It is perhaps the blackest of comic ironies that the day which made the American emergency services into heroes is the same as their phone number. That’s how you know it was real life.

It was a Tuesday afternoon. Everyone was back from lunch and a colleague from another team came over in search of someone with internet access.

"Someone’s just texted me to say a plane has hit the World Trade Center" he said. He’d assumed it was a joke – like the message someone had had a few days before to say there had been an earthquake in Brighton which measured seven on the Richter scale. It seemed absurd that a plane could accidentally hit a target which was, by the scale of New York, miniscule. As happens when people who don’t have any facts are determined to discuss something rather than working a number of theories sprang up. It could be a publicity seeker – like that guy who landed in Red Square – and rather than hitting the tower he’d landed on the roof. Or something. Nothing serious anyway.

Then we found someone trusted by the Company to access the internet and a Holmsian truth was confirmed.

"Is there any point to which you would wish to draw my attention?"
"To the curious incident of the dog in the night-time."
"The dog did nothing in the night-time."
"That was the curious incident," remarked Sherlock Holmes.

Thereby signifying the significance of absence. The fact that we couldn’t access the BBC News website was the first indication that this was likely not a prank between one chum and another.

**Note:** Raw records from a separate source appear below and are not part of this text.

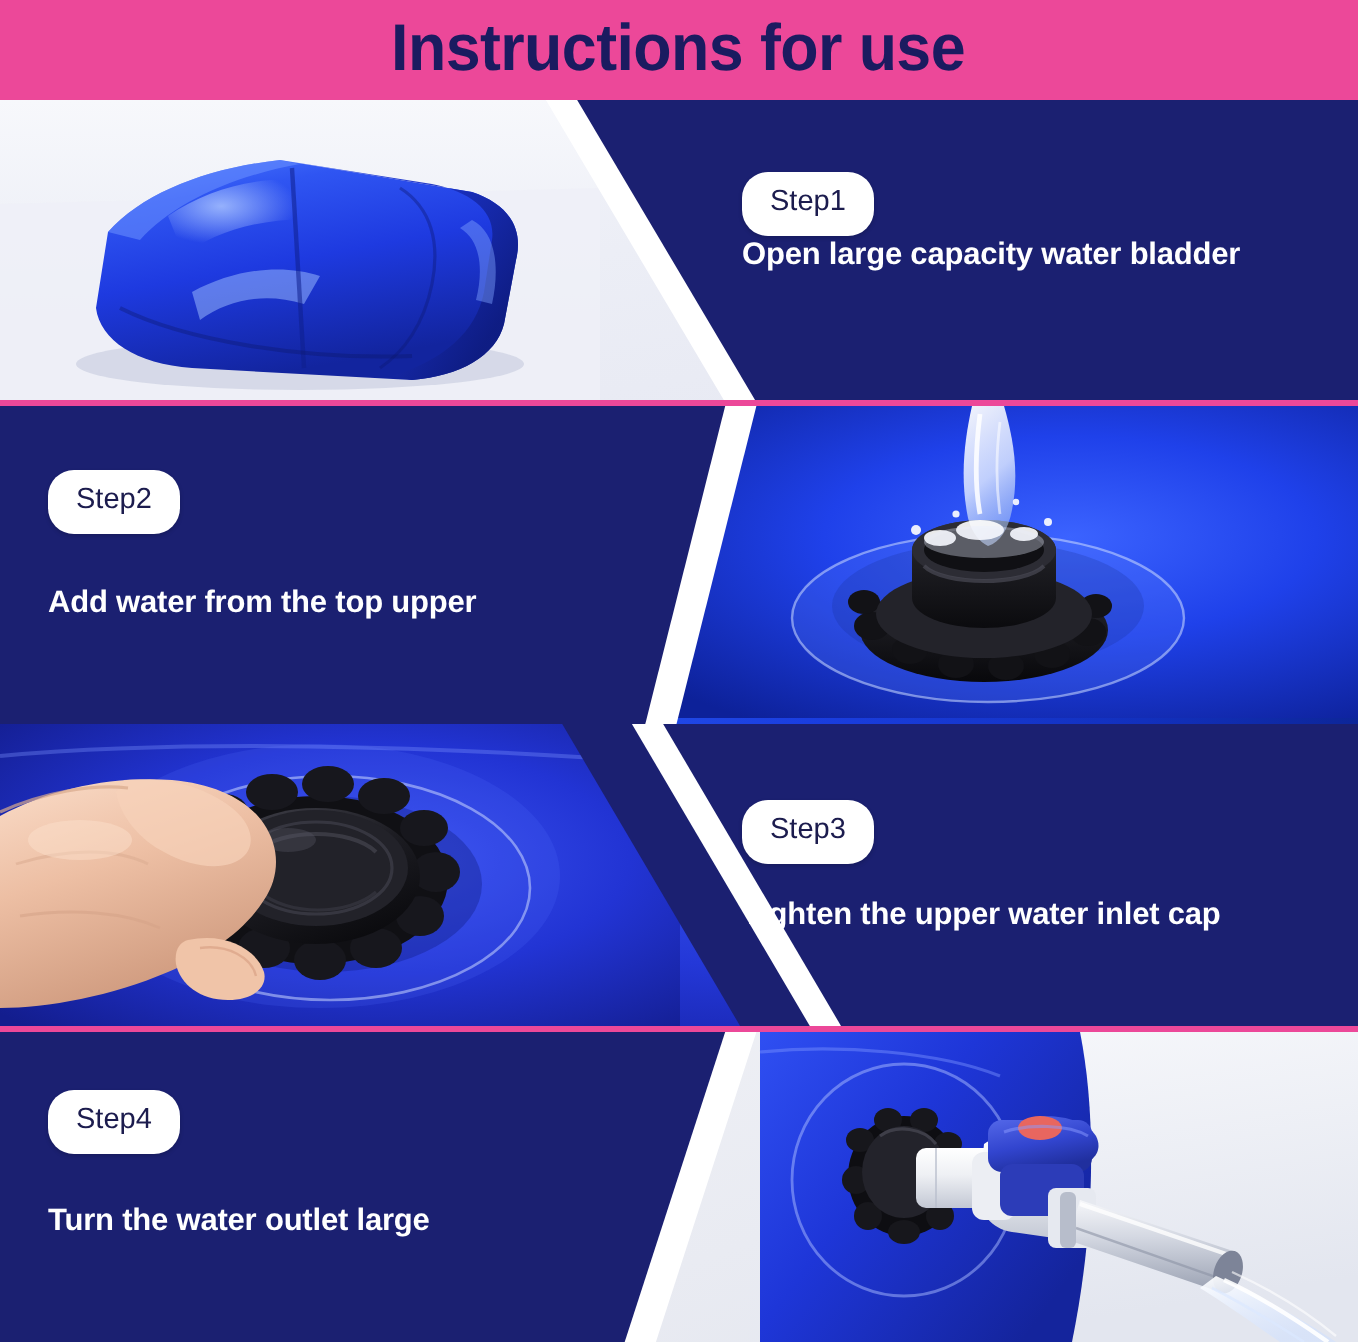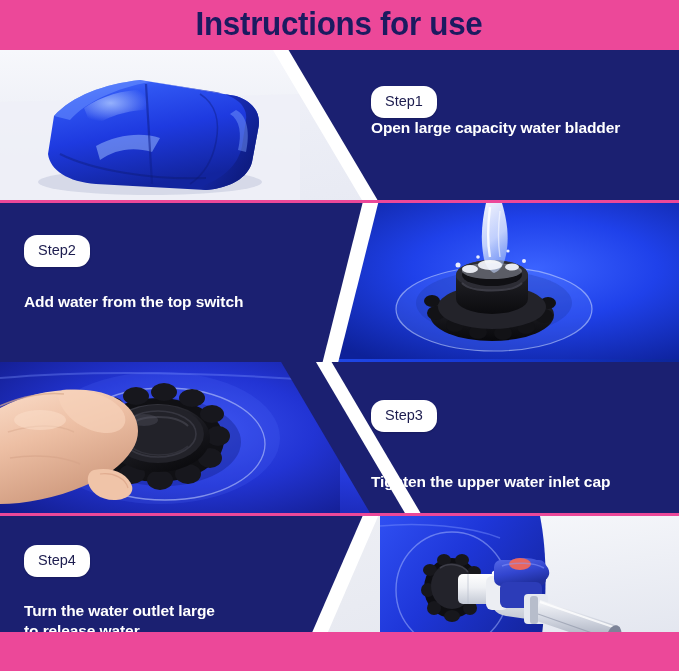"Add water from the top" div.caption { text: switch -> upper }
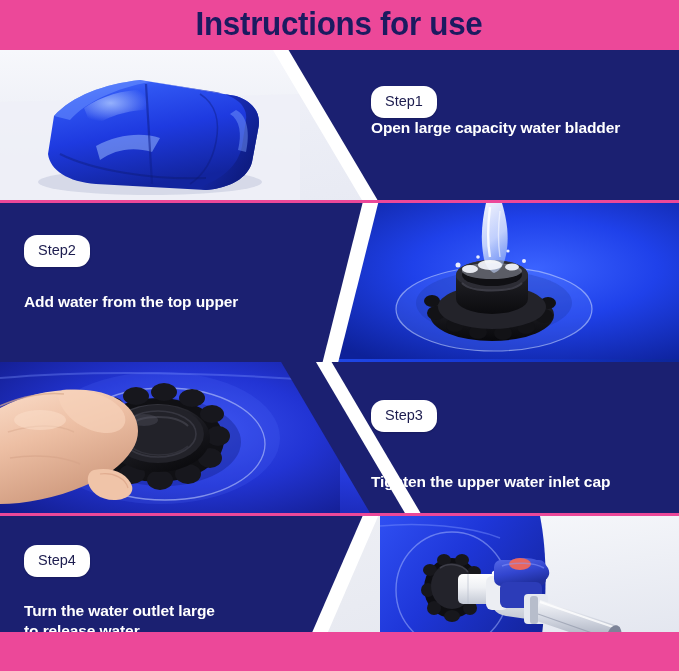"Tighten the upper water inlet" .r3 .caption { margin-top: 40px -> 16px }
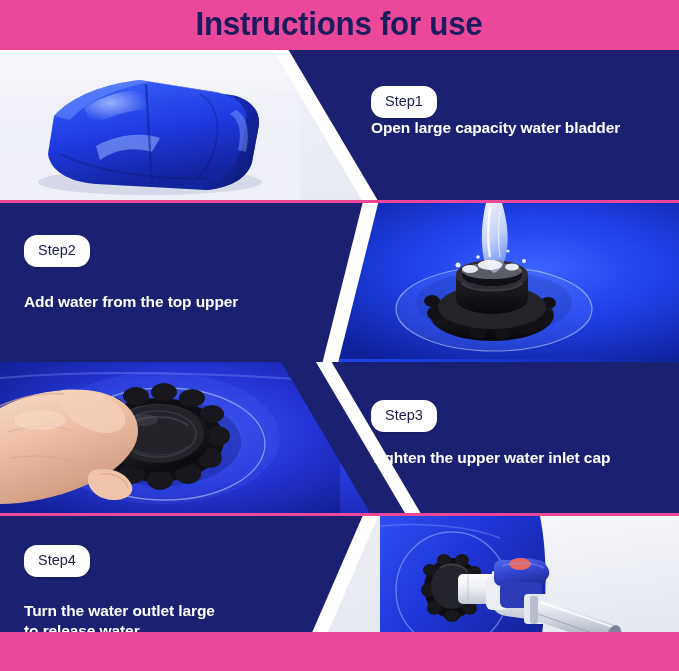"Step4" .row-4 { height: 116px -> 155px }
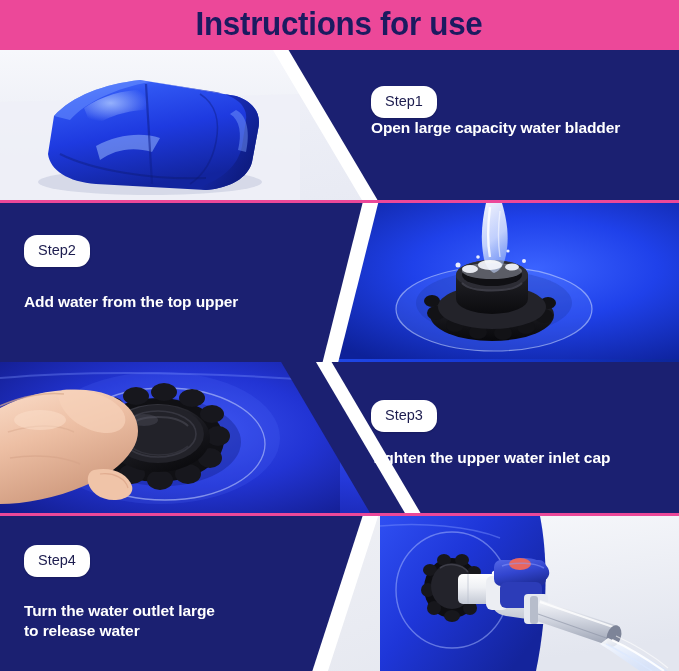"to release water" div { html: <div>to release water</div> -> none }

Phone calls were made to those lucky enough not to be stuck in an office and the first news came through. That was about two thirty and every few minutes a new bit of information, more terrible than the last, was reported. It wasn’t just a plane that hit, it was a big plane. With hundreds of people on it. And there was a second one. Also with hundreds of people on. And a third plane has hit the Pentagon. We’re all so familiar with the facts now that it’s hard to remember exactly what was learned at the time and what was discovered later.

Two things I did know – planes flying in to New York were involved and my parents were flying into New York at the time. A bit of mental arithmetic told me there was no way they were on any of the planes involved thus far. But it’s only with hindsight that we know there were four planes. They would’ve been about two thirds of the way across the ocean when the attacks started. What if there were five planes? Or six? Or seven?

Then it becomes a clash between imagination and common sense. Do people from Stockport who play golf and make their own jam get drawn into acts of international terrorism? Probably not but then that’s what makes them innocents and terrorists like innocents. Indeed, they like them so much that they kill them.

I tried not to think about it until I could get home and put myself in the hands of the BBC. Television rather than internet as the net was failing its first true crisis. It couldn’t cope with the intense traffic as several billion people searched for information. Some got through – like the sick bastards who were putting alleged chunks of the WTC on eBay within minutes of the collapsing towers. News 24 eventually told me that America was immediately closing its airspace and that planes were being diverted into Canada or told to return to where they came from. So that’s how they came to spend the best part of a week in Newfoundland. Sleeping in a school and perversely enjoying the Blitz spirit of people in a crisis. Phone calls were rationed but they were ok.

And breathe.

Few afternoons have ever brought about quite so much change. America woke up to the fact that much of the world hates it. Their response was that the world is wrong and they will keep firing missiles until the world apologises and starts loving America. President Bush had his moment of being Winston Churchill and will no doubt shamelessly exploit the footage as he bids for another term in office. Enquiries have been conducted at great expense to try and find as many people to blame as possible. Wars have been fought, more lives have been lost, regimes have been toppled and civil wars started. Security has been heightened and paranoia has increased tenfold. A documentary has polarised America and threatens to dominate the election campaign. The EU has been ripped apart as pro- and anti- America factions have formed. Lawsuits have been filed as the greedy attempt to pick holes in the actions of those under the greatest of stress that afternoon. Bitter battles have been fought over what should replace the towers on the site of ground zero. Conspiracy theorists have tried to prove that the whole thing was orchestrated by the White House. Children have grown up without parents.

Two days later WWE broadcast a live Smackdown in its usual Thursday night slot. I only mention this because they had inserts where any WWE superstar who wanted to could say what was on their mind. Three of these show the range of feeling in America at that time. Ivory tearfully told us that the people who did this were evil but that we shouldn’t ever forget that they are the few and that most of the world is good. Bradshaw shouted that we should find the bastards that did it and kill them. Stephanie McMahon said that, just as her family had faced the federal government and won, so America would beat the odds and win. (Her father was charged with distributing illegal anabolic steroids)

Compassion, revenge and self interest.

When fate dialled 911 that afternoon they got through to heroes. Those are the ones that should be remembered today. What happened before and after cannot taint the fact that we saw the best of humanity in the worst of circumstances.